In 2009, Martínez Castells co-founded, and then chaired, the public health platform Dempeus per la Salut Pública. In 2013, she was elected to the Scientific Council of the Association for the Taxation of Financial Transactions and for Citizens' Action.

In May 2015, Martínez Castells was ranked in the 32nd place on the party list of the Barcelona en Comú in the municipal elections. In July 2015, she was elected in a primary election to hold the second position on the list of Podemos for the Catalonian parliamentary elections. After the coalition Catalunya Sí que es Pot was formed, she was also highly placed on the resultant party list, and she was elected to the Parliament of Catalonia where she served until 2017.
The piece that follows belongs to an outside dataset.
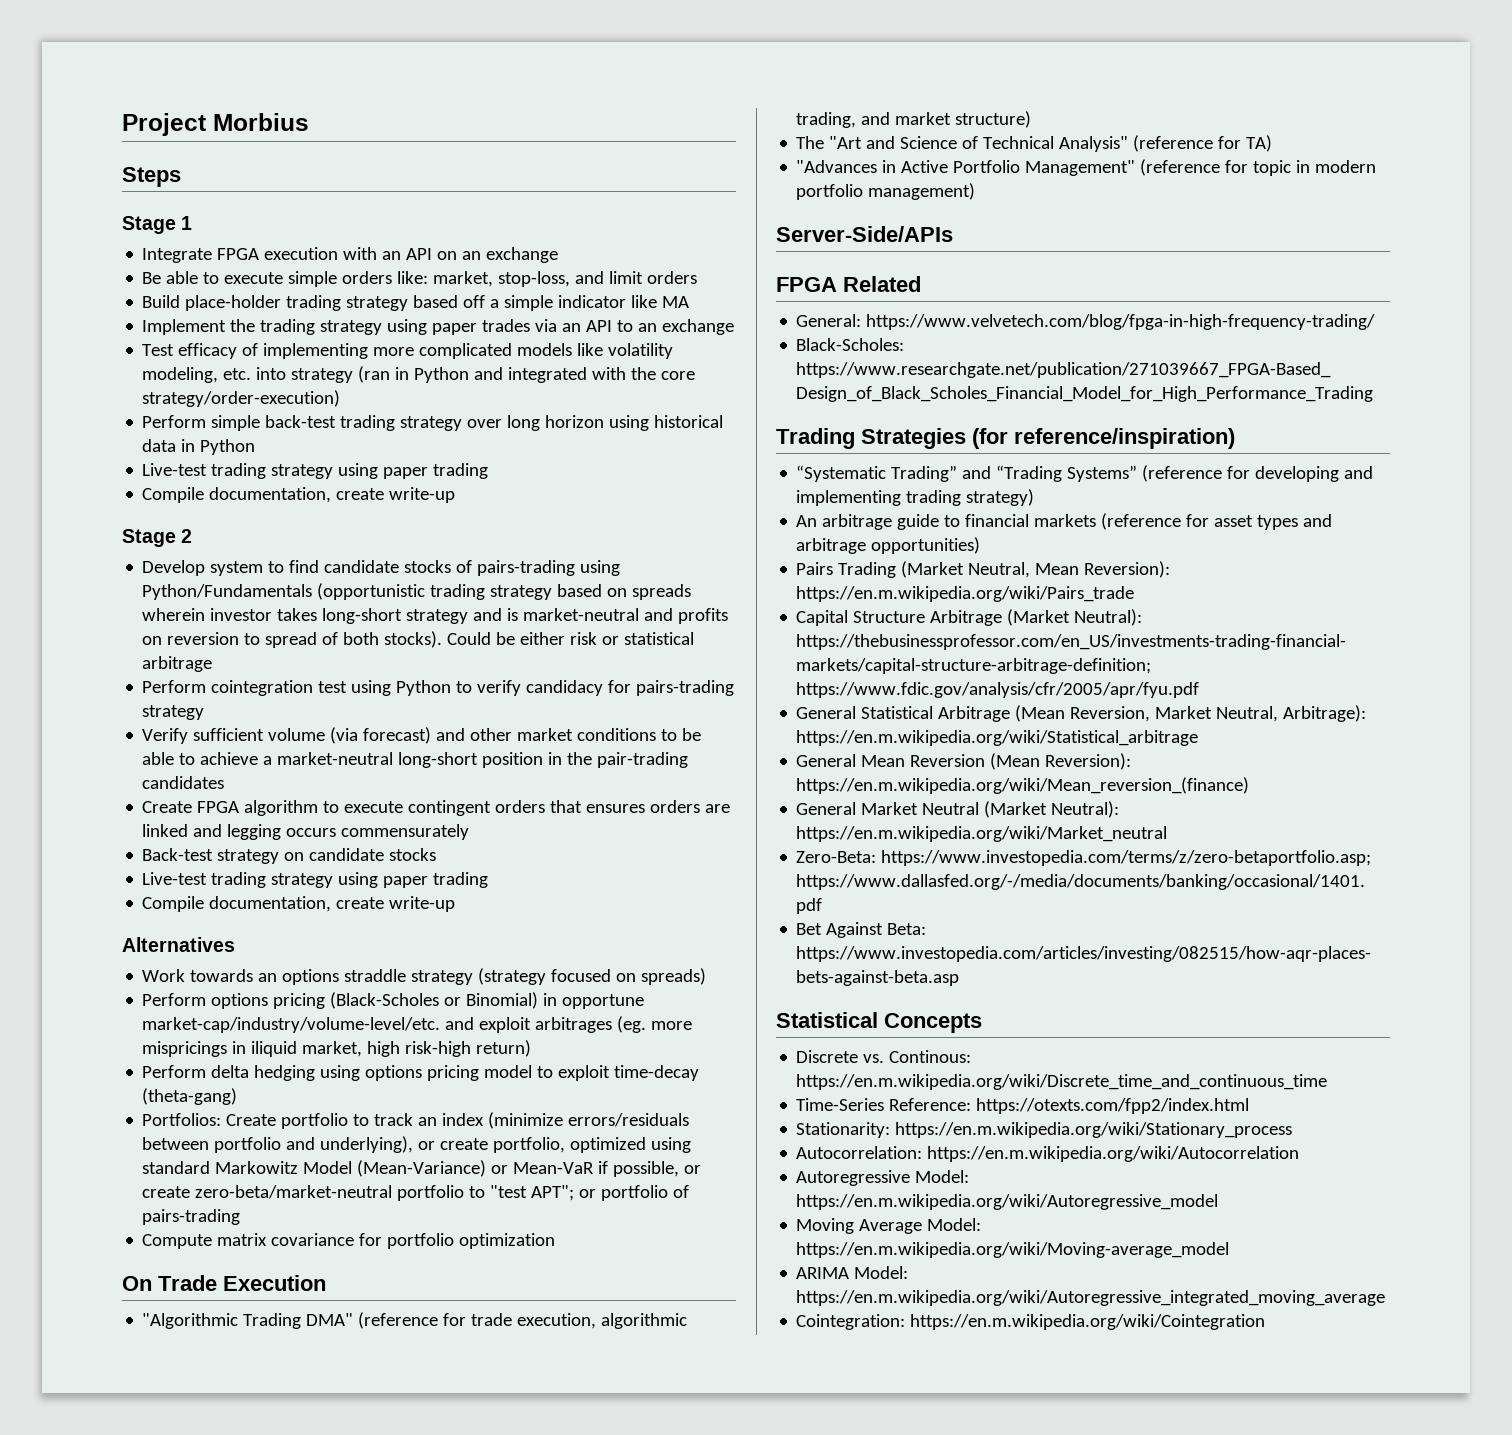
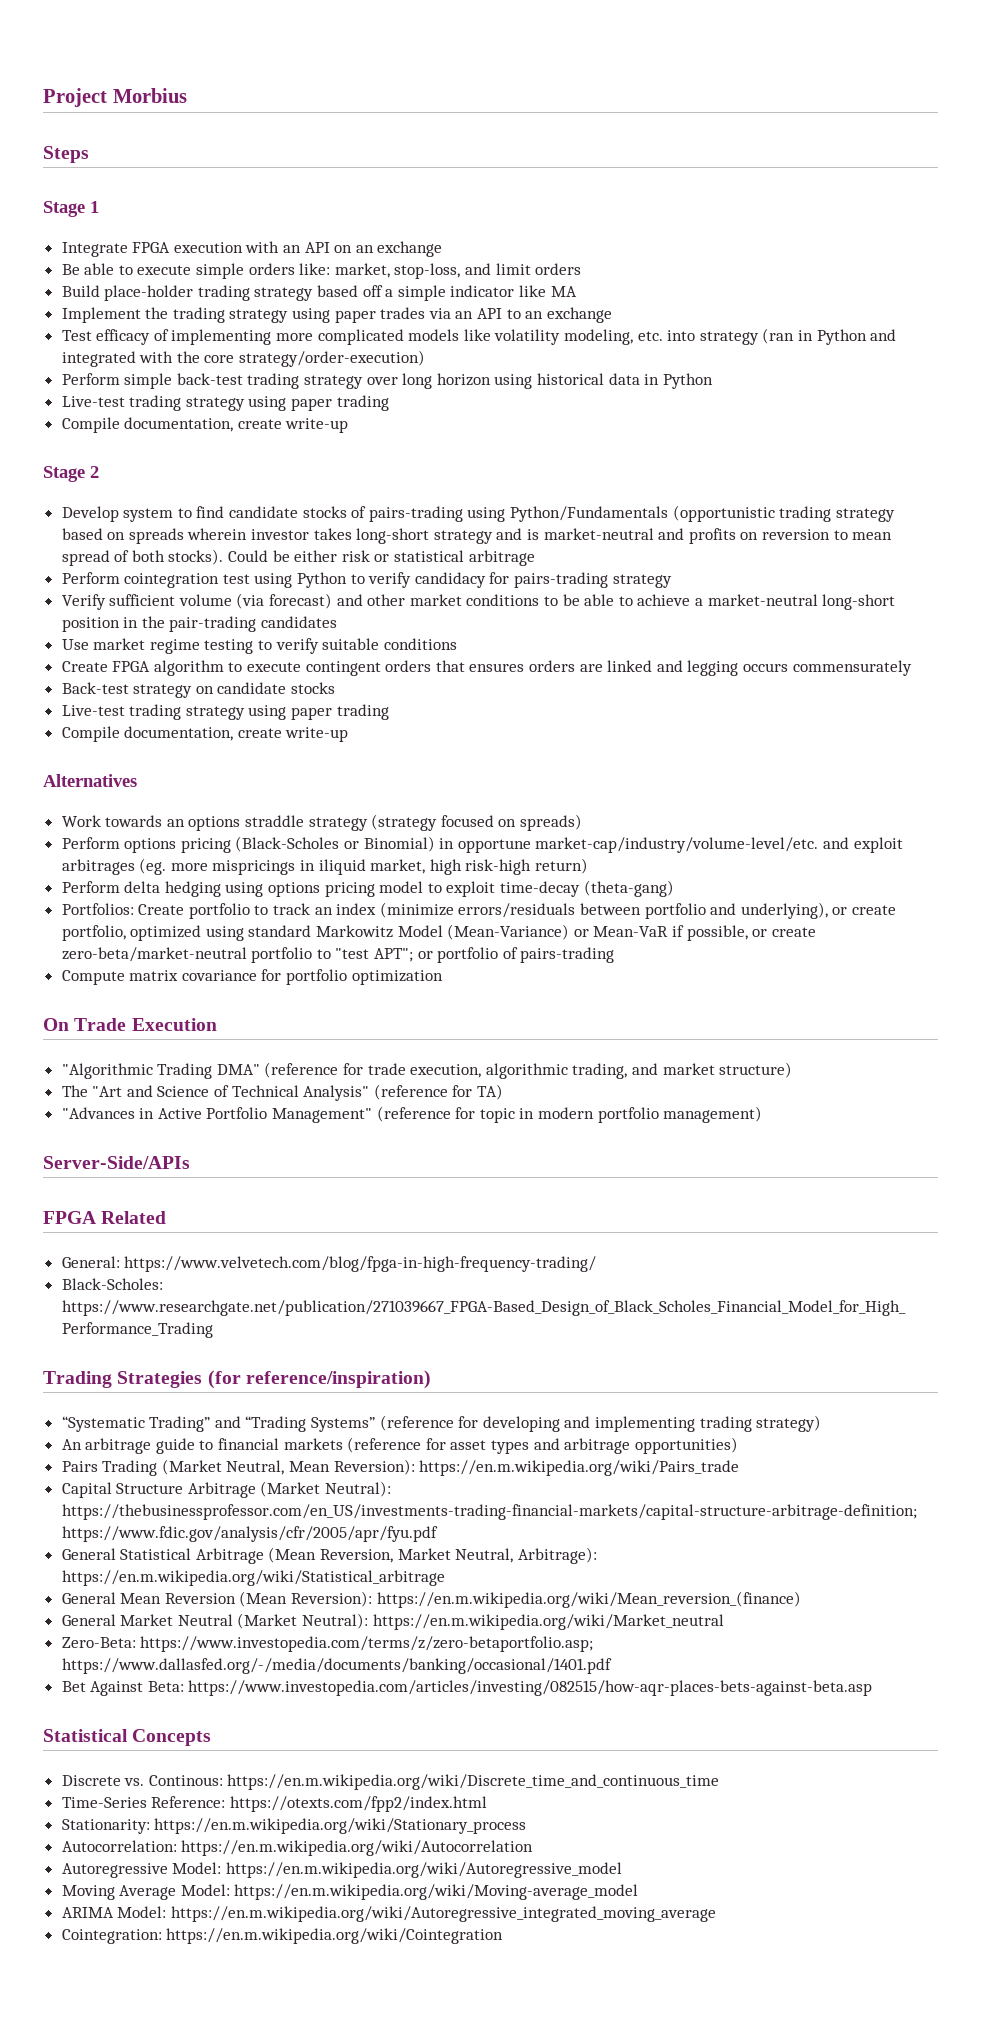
- Develop system to find candidate stocks of pairs-trading using Python/Fundamentals (opportunistic trading strategy based on spreads wherein investor takes long-short strategy and is market-neutral and profits on reversion to spread of both stocks).
+ Develop system to find candidate stocks of pairs-trading using Python/Fundamentals (opportunistic trading strategy based on spreads wherein investor takes long-short strategy and is market-neutral and profits on reversion to mean spread of both stocks).
+ Use market regime testing to verify suitable conditions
Martínez Castells died on 1 September 2024, at the age of 76.

===Controversy===
In the session of 7 September 2017 in which the Parliament was voting on the Law of juridical transition and foundation of the Republic, the deputies of Citizens and the People's Party of Catalonia left their seats in protest against the discussion, which, according to these parties, implied a violation of the Spanish Constitution and the Statute of Autonomy, and left Spanish and Catalan flags on their seats. Martínez Castells got up from her seat and removed the Spanish flags, leaving the Catalan flags. This controversial gesture, which was reprimanded by the president of the chamber, Carme Forcadell, was reported in the press.